* **Exercise inputs**
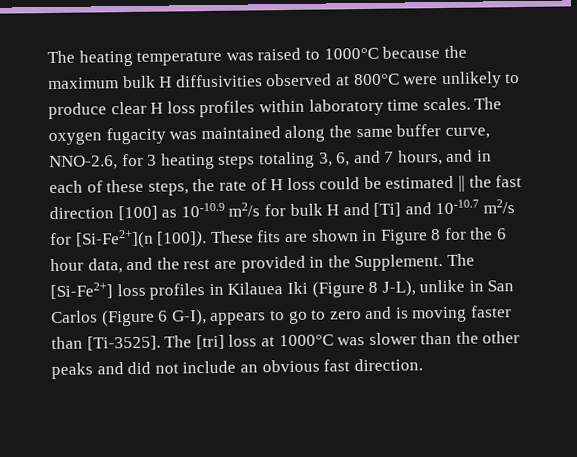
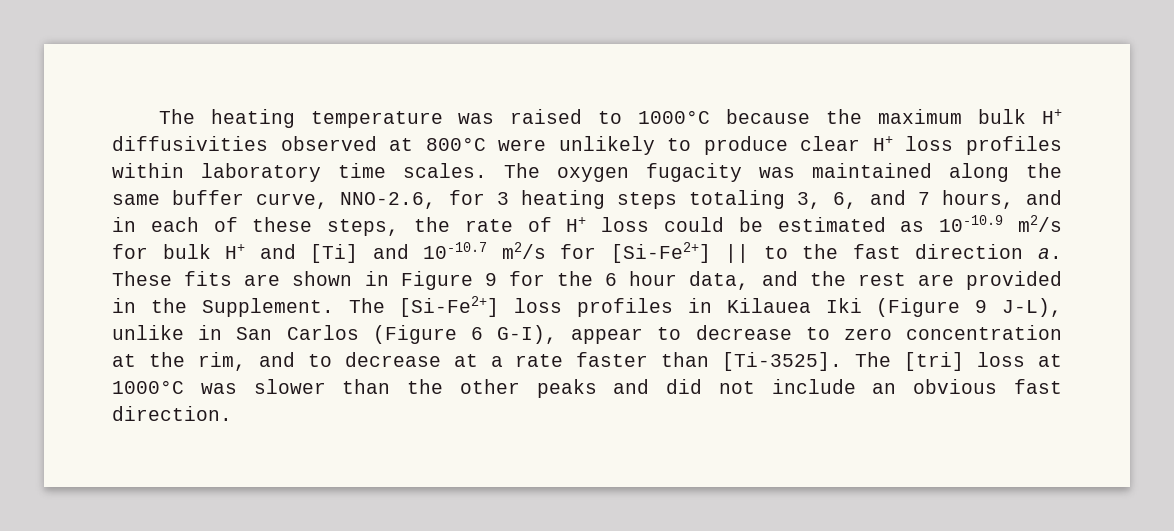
- The heating temperature was raised to 1000°C because the maximum bulk H diffusivities observed at 800°C were unlikely to produce clear H loss profiles within laboratory time scales.
+ The heating temperature was raised to 1000°C because the maximum bulk H+ diffusivities observed at 800°C were unlikely to produce clear H+ loss profiles within laboratory time scales.
- The oxygen fugacity was maintained along the same buffer curve, NNO-2.6, for 3 heating steps totaling 3, 6, and 7 hours, and in each of these steps, the rate of H loss could be estimated || the fast direction [100] as 10-10.9 m2/s for bulk H and [Ti] and 10-10.7 m2/s for [Si-Fe2+](n [100]).
+ The oxygen fugacity was maintained along the same buffer curve, NNO-2.6, for 3 heating steps totaling 3, 6, and 7 hours, and in each of these steps, the rate of H+ loss could be estimated as 10-10.9 m2/s for bulk H+ and [Ti] and 10-10.7 m2/s for [Si-Fe2+] || to the fast direction a.
- These fits are shown in Figure 8 for the 6 hour data, and the rest are provided in the Supplement.
+ These fits are shown in Figure 9 for the 6 hour data, and the rest are provided in the Supplement.
- The [Si-Fe2+] loss profiles in Kilauea Iki (Figure 8 J-L), unlike in San Carlos (Figure 6 G-I), appears to go to zero and is moving faster than [Ti-3525].
+ The [Si-Fe2+] loss profiles in Kilauea Iki (Figure 9 J-L), unlike in San Carlos (Figure 6 G-I), appear to decrease to zero concentration at the rim, and to decrease at a rate faster than [Ti-3525].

* **Work instructions**
The response should reproduce all the material above exactly and leave out its pictures.

* **Response area**
- The heating temperature was raised to 1000°C because the maximum bulk H diffusivities observed at 800°C were unlikely to produce clear H loss profiles within laboratory time scales.
+ The heating temperature was raised to 1000°C because the maximum bulk H+ diffusivities observed at 800°C were unlikely to produce clear H+ loss profiles within laboratory time scales.
- The oxygen fugacity was maintained along the same buffer curve, NNO-2.6, for 3 heating steps totaling 3, 6, and 7 hours, and in each of these steps, the rate of H loss could be estimated || the fast direction [100] as 10-10.9 m2/s for bulk H and [Ti] and 10-10.7 m2/s for [Si-Fe2+](n [100]).
+ The oxygen fugacity was maintained along the same buffer curve, NNO-2.6, for 3 heating steps totaling 3, 6, and 7 hours, and in each of these steps, the rate of H+ loss could be estimated as 10-10.9 m2/s for bulk H+ and [Ti] and 10-10.7 m2/s for [Si-Fe2+] || to the fast direction a.
- These fits are shown in Figure 8 for the 6 hour data, and the rest are provided in the Supplement.
+ These fits are shown in Figure 9 for the 6 hour data, and the rest are provided in the Supplement.
- The [Si-Fe2+] loss profiles in Kilauea Iki (Figure 8 J-L), unlike in San Carlos (Figure 6 G-I), appears to go to zero and is moving faster than [Ti-3525].
+ The [Si-Fe2+] loss profiles in Kilauea Iki (Figure 9 J-L), unlike in San Carlos (Figure 6 G-I), appear to decrease to zero concentration at the rim, and to decrease at a rate faster than [Ti-3525].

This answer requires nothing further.